» **What to do**
Would you count the lines in the entries below that contain "text"? Reply with the number only.

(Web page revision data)

_ _ _

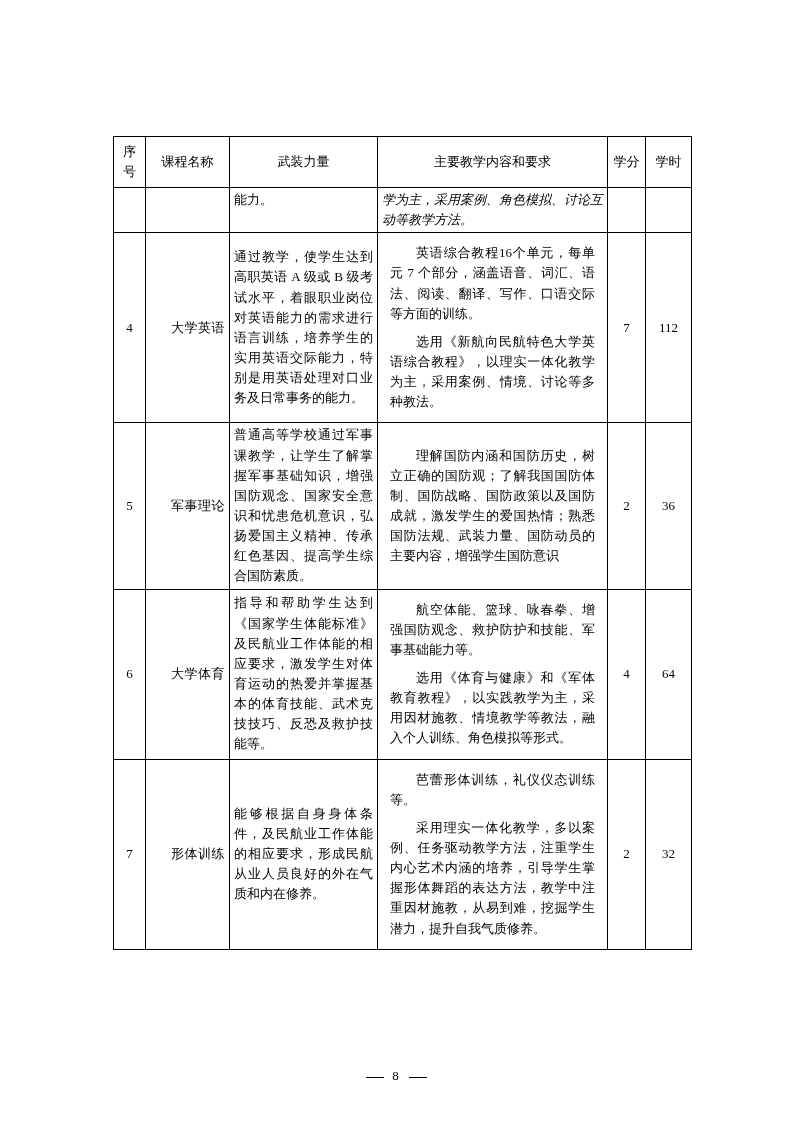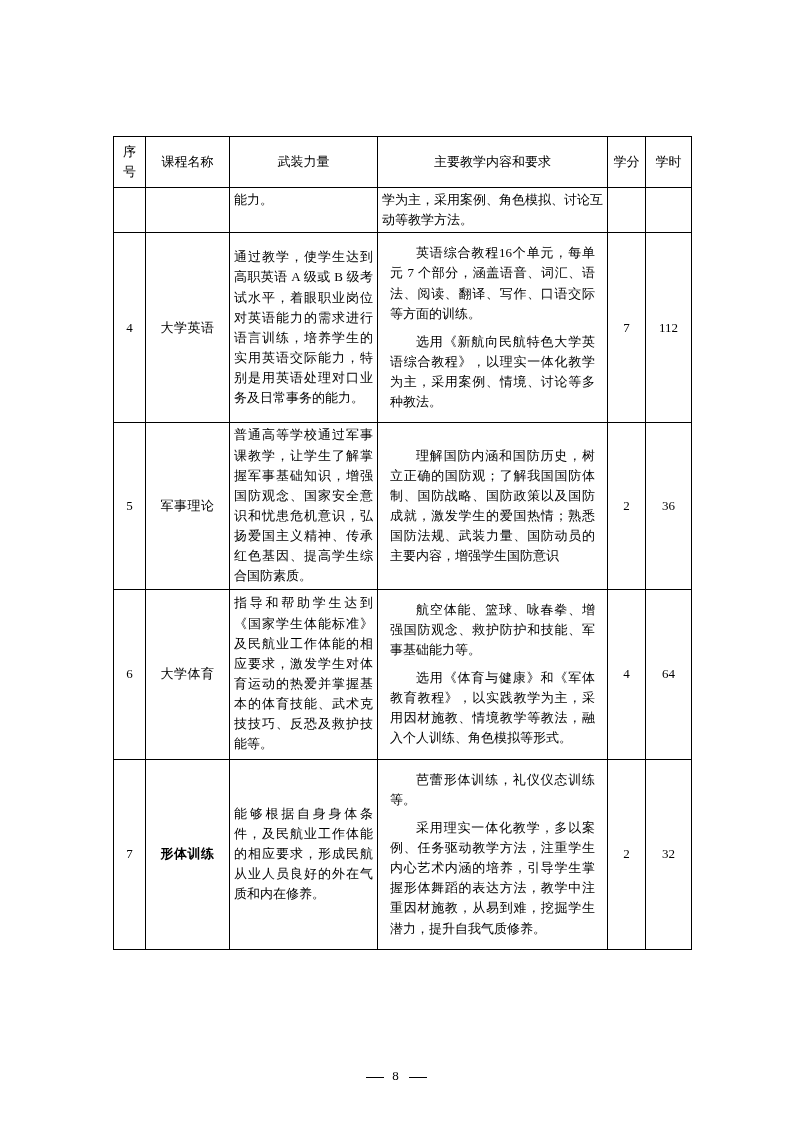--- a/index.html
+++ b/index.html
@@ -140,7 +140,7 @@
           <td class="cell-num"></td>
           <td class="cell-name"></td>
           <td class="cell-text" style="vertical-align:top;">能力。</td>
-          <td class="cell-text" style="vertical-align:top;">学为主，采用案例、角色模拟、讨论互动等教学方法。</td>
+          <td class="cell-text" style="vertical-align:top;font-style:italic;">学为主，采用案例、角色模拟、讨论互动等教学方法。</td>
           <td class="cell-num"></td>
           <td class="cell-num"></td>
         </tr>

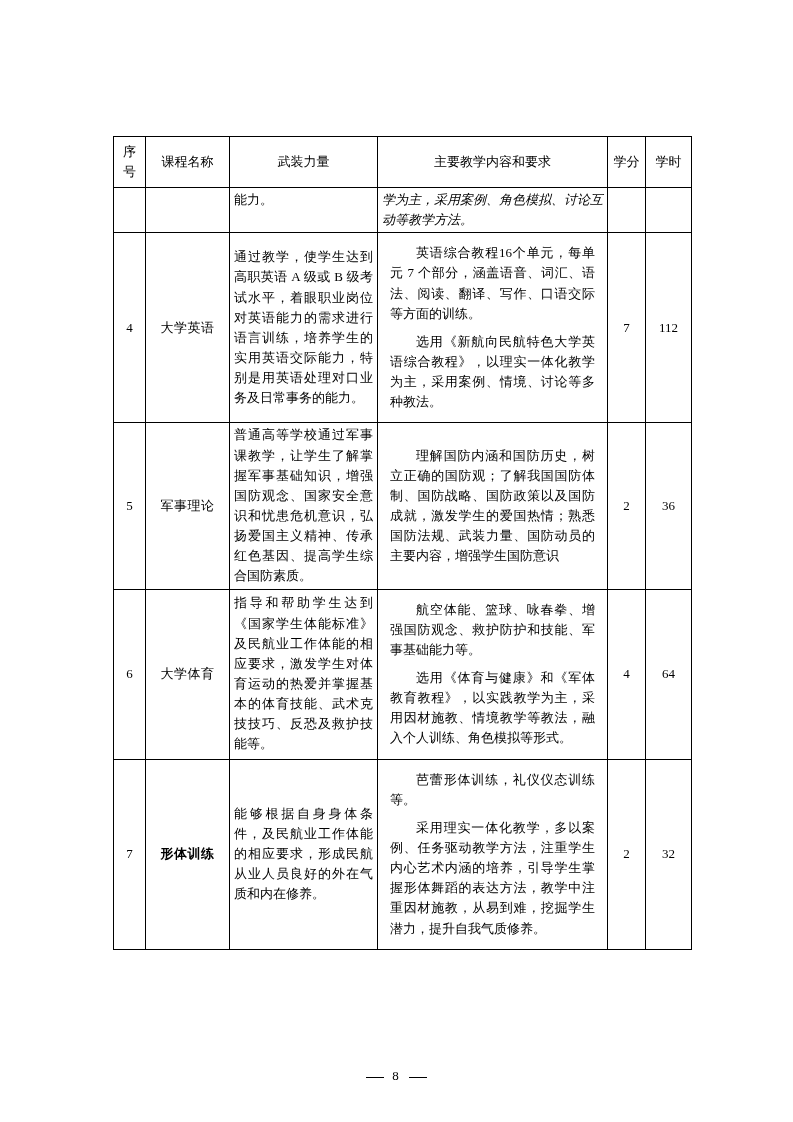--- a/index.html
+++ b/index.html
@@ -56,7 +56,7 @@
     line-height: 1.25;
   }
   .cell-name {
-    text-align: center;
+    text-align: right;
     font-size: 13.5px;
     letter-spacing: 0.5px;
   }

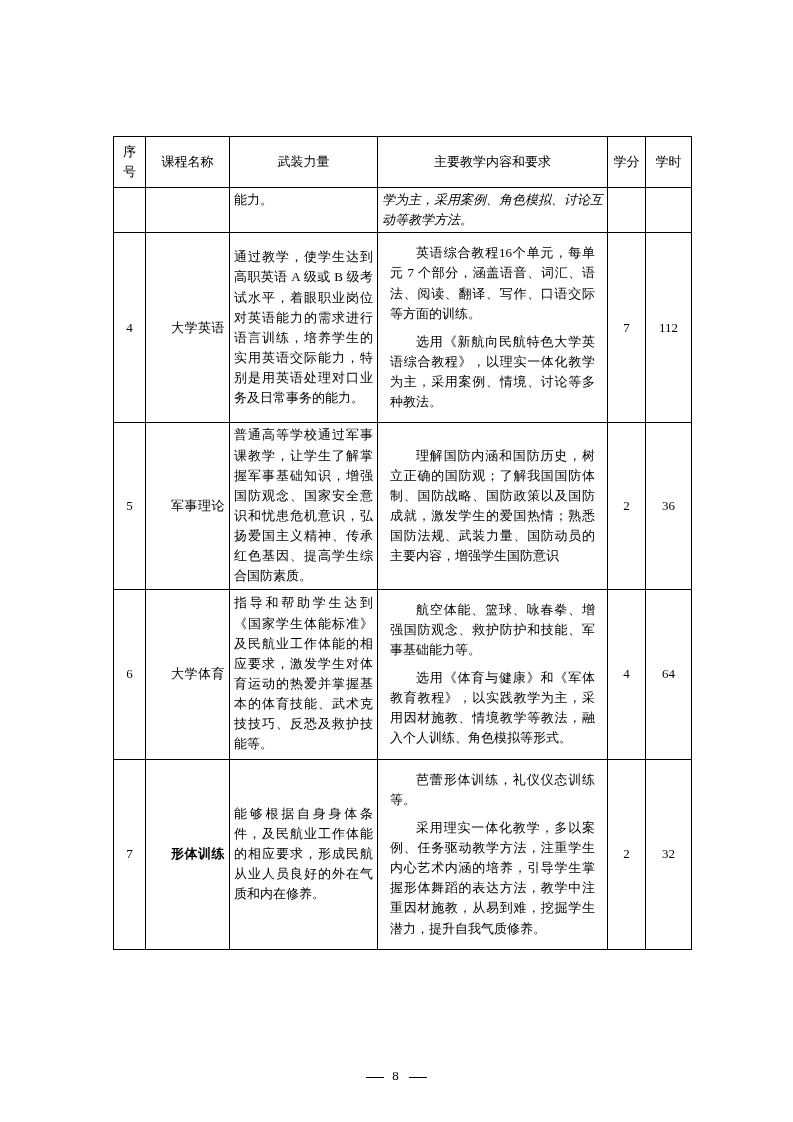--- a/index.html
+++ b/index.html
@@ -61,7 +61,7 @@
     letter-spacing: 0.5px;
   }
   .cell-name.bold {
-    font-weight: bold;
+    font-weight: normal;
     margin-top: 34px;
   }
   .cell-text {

_ _ _

» **Exercise response**
6